So I've looked at both the documentation of the multiprocessing module, and also at the other questions asked here, and none seem to be similar to my case, hence I started a new question.
For simplicity, I have a piece of code of the form:
# simple dataframe of some users and their properties.
data = {'userId': [1, 2, 3, 4],
'property': [12, 11, 13, 43]}
df = pd.DataFrame.from_dict(data)
# a function that generates permutations of the above users, in the form of a list of lists
# such as [[1,2,3,4], [2,1,3,4], [2,3,4,1], [2,4,1,3]]
user_perm = generate_permutations(nr_perm=4)
# a function that computes some relation between users
def comp_rel(df, permutation, user_dict):
df1 = df.userId.isin(permutation[0])
df2 = df.userId.isin(permutation[1])
user_dict[permutation[0]] += permutation[1]
return user_dict
# and finally a loop:
user_dict = defaultdict(int)
for permutation in user_perm:
user_dict = comp_rel(df, permutation, user_dict)

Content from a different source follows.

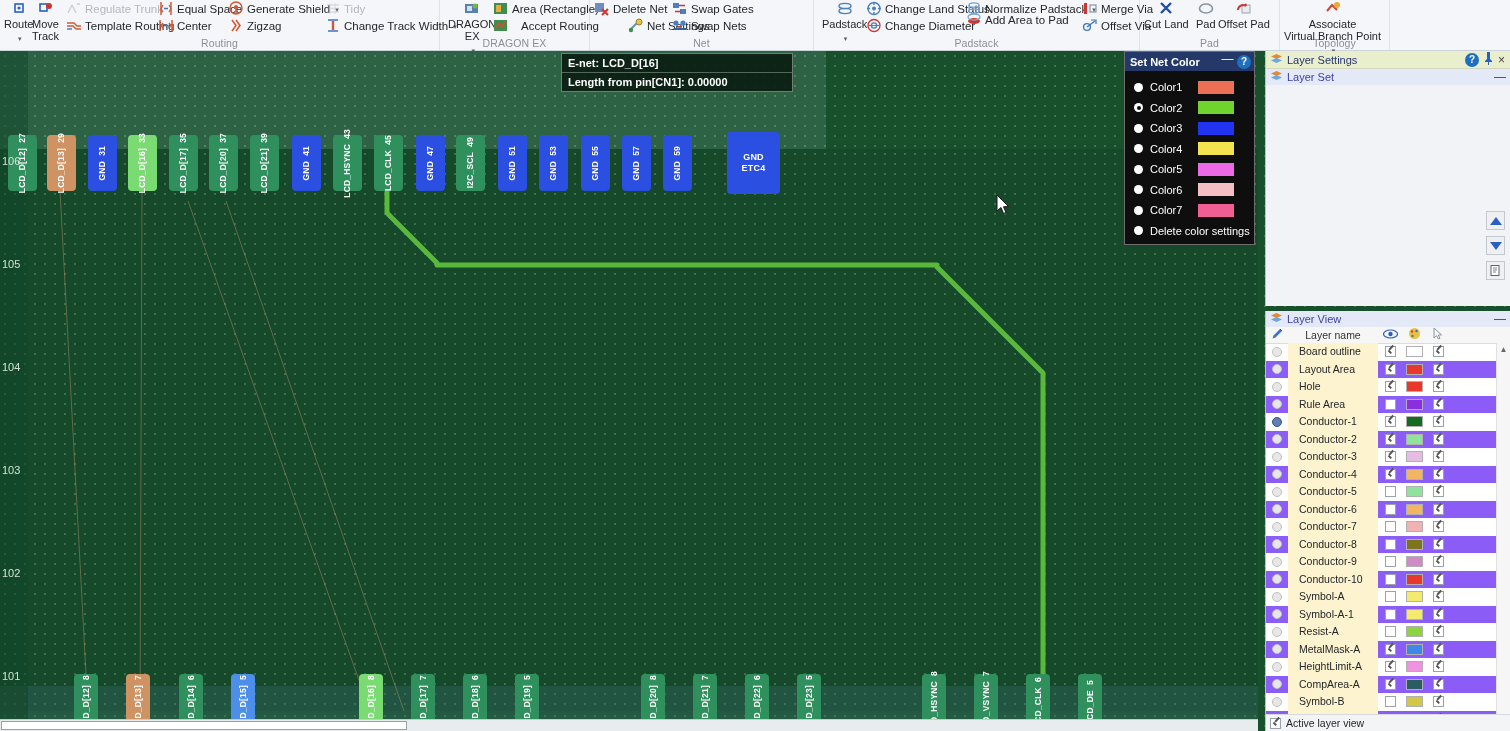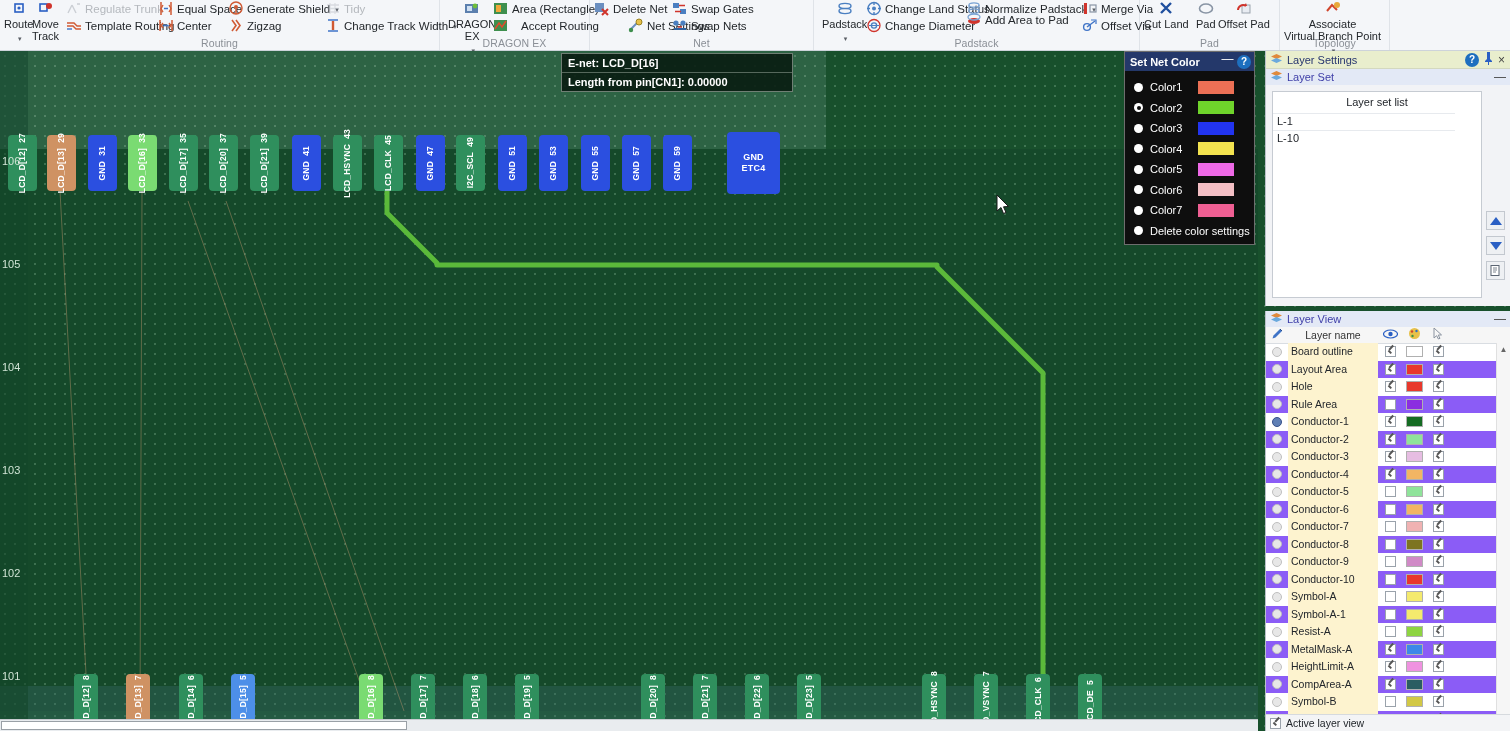"Layer set list" div.ls-panel { html: <div> <div>Layer set list</div> <div> <div>L-1</div> <div>L-10</div> </div> </div> -> none }
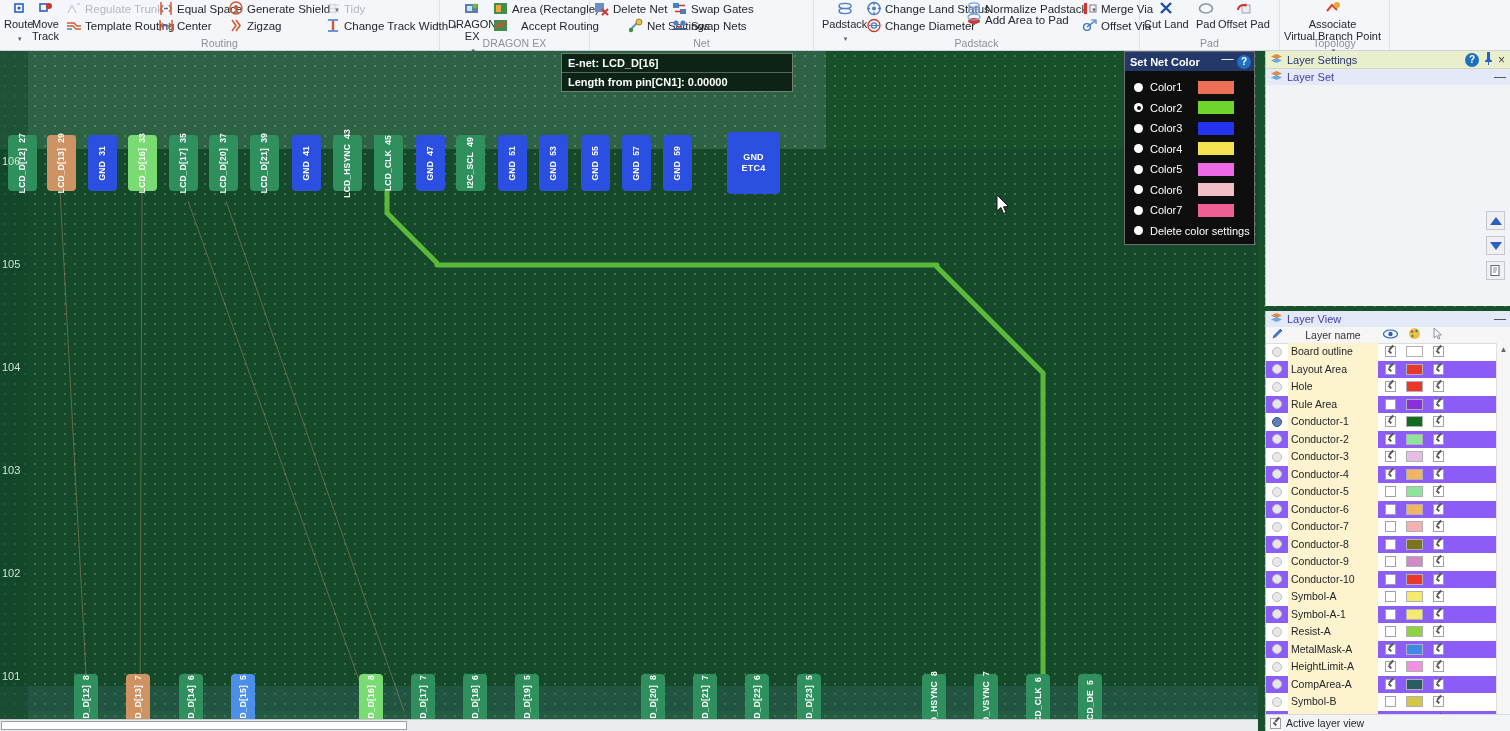"Board outline" .lv-name { padding-left: 3px -> 11px }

I know this code makes very little (if any) sense right now, but I just wrote a small example that is close to the structure of the actual code that I am working on. That user_dict
should finally contain userIds
and some value.
I have the actual code, and it works fine, gives the correct dict and everything, but... it runs on a single thread. And it's painfully slow, keeping in mind that I have another 15 threads totally free.
My question is, how can I use the multiprocessing
module of python to change the last for loop, and be able to run on all threads/cores available? I looked at the documentation, it's not very easy to understand.
EDIT: I am trying to use pool as:
p = multiprocessing.Pool(multiprocessing.cpu_count())
p.map(comp_rel(df, permutation, user_dict), user_perm)
p.close()
p.join()
however this breaks because I am using the line :
user_dict = comp_rel(df, permutation, user_dict)
in the initial code, and I don't know how these dictionaries should be merged after pool is done.